(Content revision data)
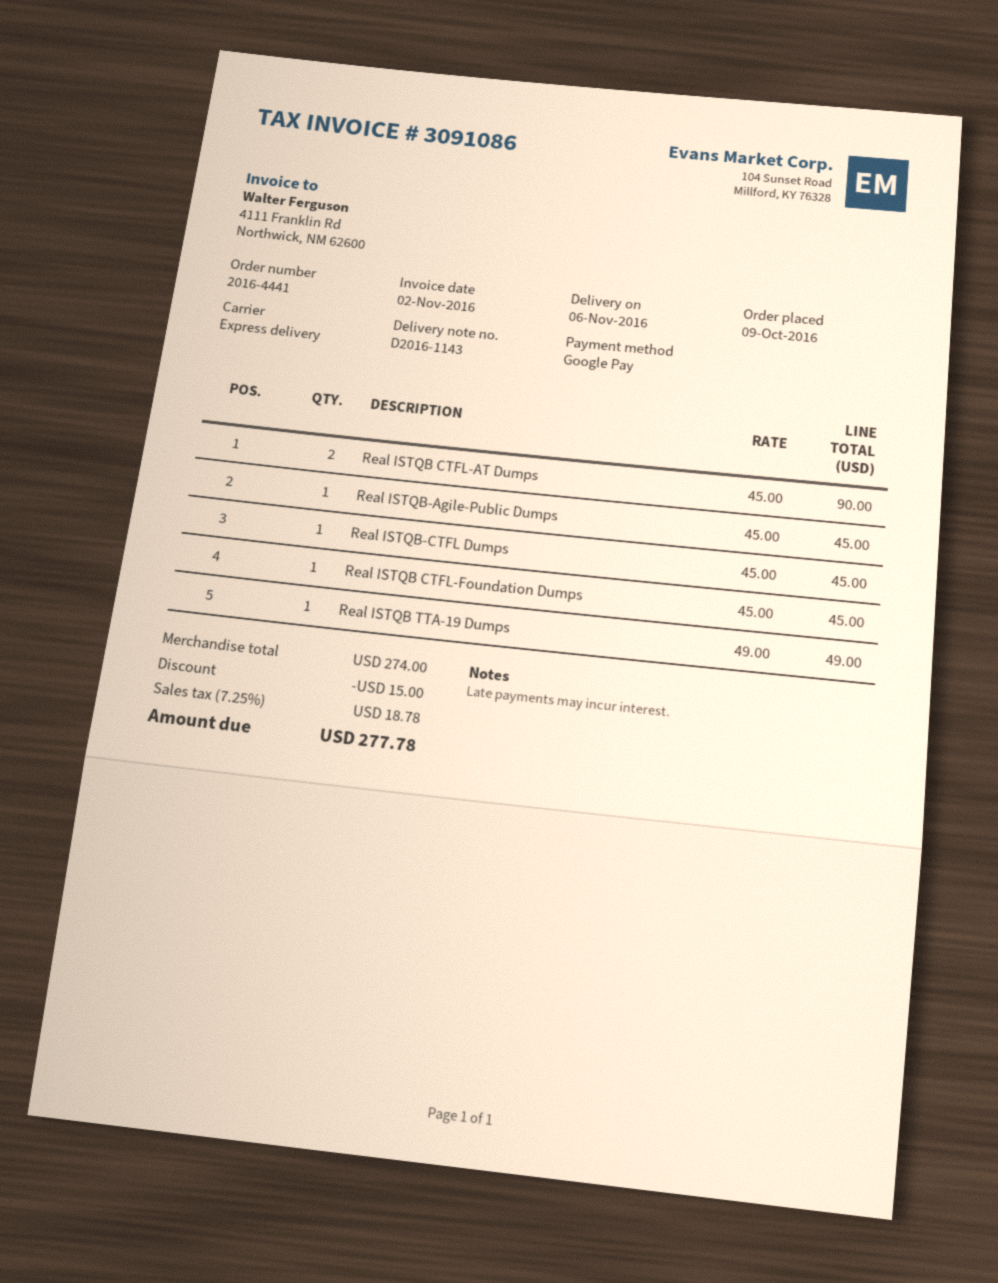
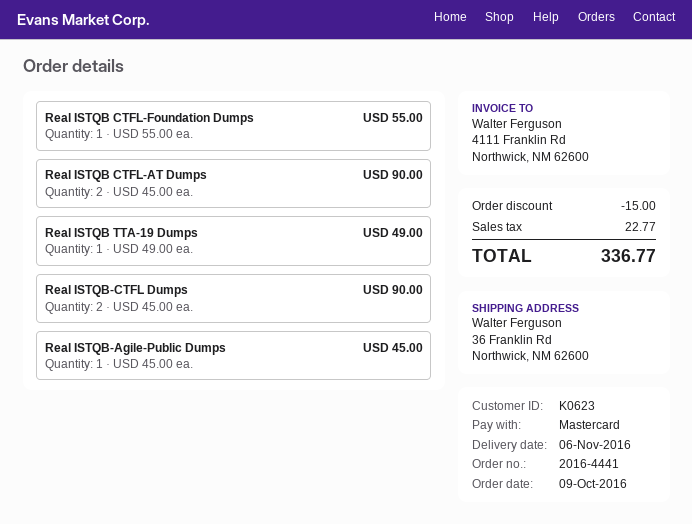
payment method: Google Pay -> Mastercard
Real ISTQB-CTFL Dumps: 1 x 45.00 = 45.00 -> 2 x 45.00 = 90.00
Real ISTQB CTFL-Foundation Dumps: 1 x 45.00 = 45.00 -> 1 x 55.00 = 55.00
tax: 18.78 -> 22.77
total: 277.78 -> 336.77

◆ WHAT YOU ARE ASKED TO DO
Starting from the line with "Real ISTQB CTFL-Foundation", write out every remaining line of the data above exactly, the final line included, and nothing before it.

◆ OUTPUT FOR THIS TASK
Real ISTQB CTFL-Foundation Dumps: 1 x 45.00 = 45.00 -> 1 x 55.00 = 55.00
tax: 18.78 -> 22.77
total: 277.78 -> 336.77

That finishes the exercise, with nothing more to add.